BEGIN RECORDS SHOWN
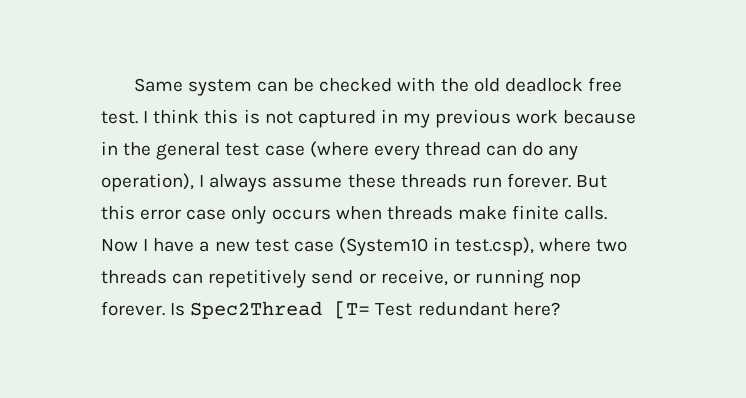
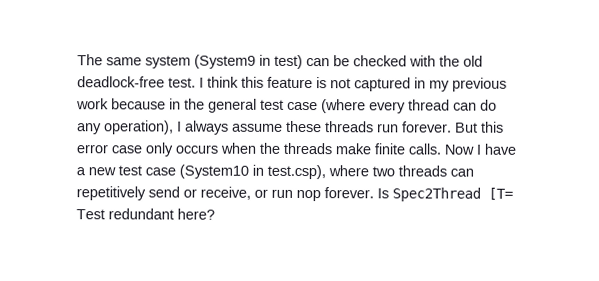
- Same system can be checked with the old deadlock free test.
+ The same system (System9 in test) can be checked with the old deadlock-free test.
- I think this is not captured in my previous work because in the general test case (where every thread can do any operation), I always assume these threads run forever.
+ I think this feature is not captured in my previous work because in the general test case (where every thread can do any operation), I always assume these threads run forever.
- But this error case only occurs when threads make finite calls.
+ But this error case only occurs when the threads make finite calls.
- Now I have a new test case (System10 in test.csp), where two threads can repetitively send or receive, or running nop forever.
+ Now I have a new test case (System10 in test.csp), where two threads can repetitively send or receive, or run nop forever.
END RECORDS SHOWN
- **WORK INSTRUCTION**: Begin at the first line of the records. Print every line through the one containing "- I think this" exactly, but skip the pictures.

- **RESPONSE TO THE EXERCISE**:
- Same system can be checked with the old deadlock free test.
+ The same system (System9 in test) can be checked with the old deadlock-free test.
- I think this is not captured in my previous work because in the general test case (where every thread can do any operation), I always assume these threads run forever.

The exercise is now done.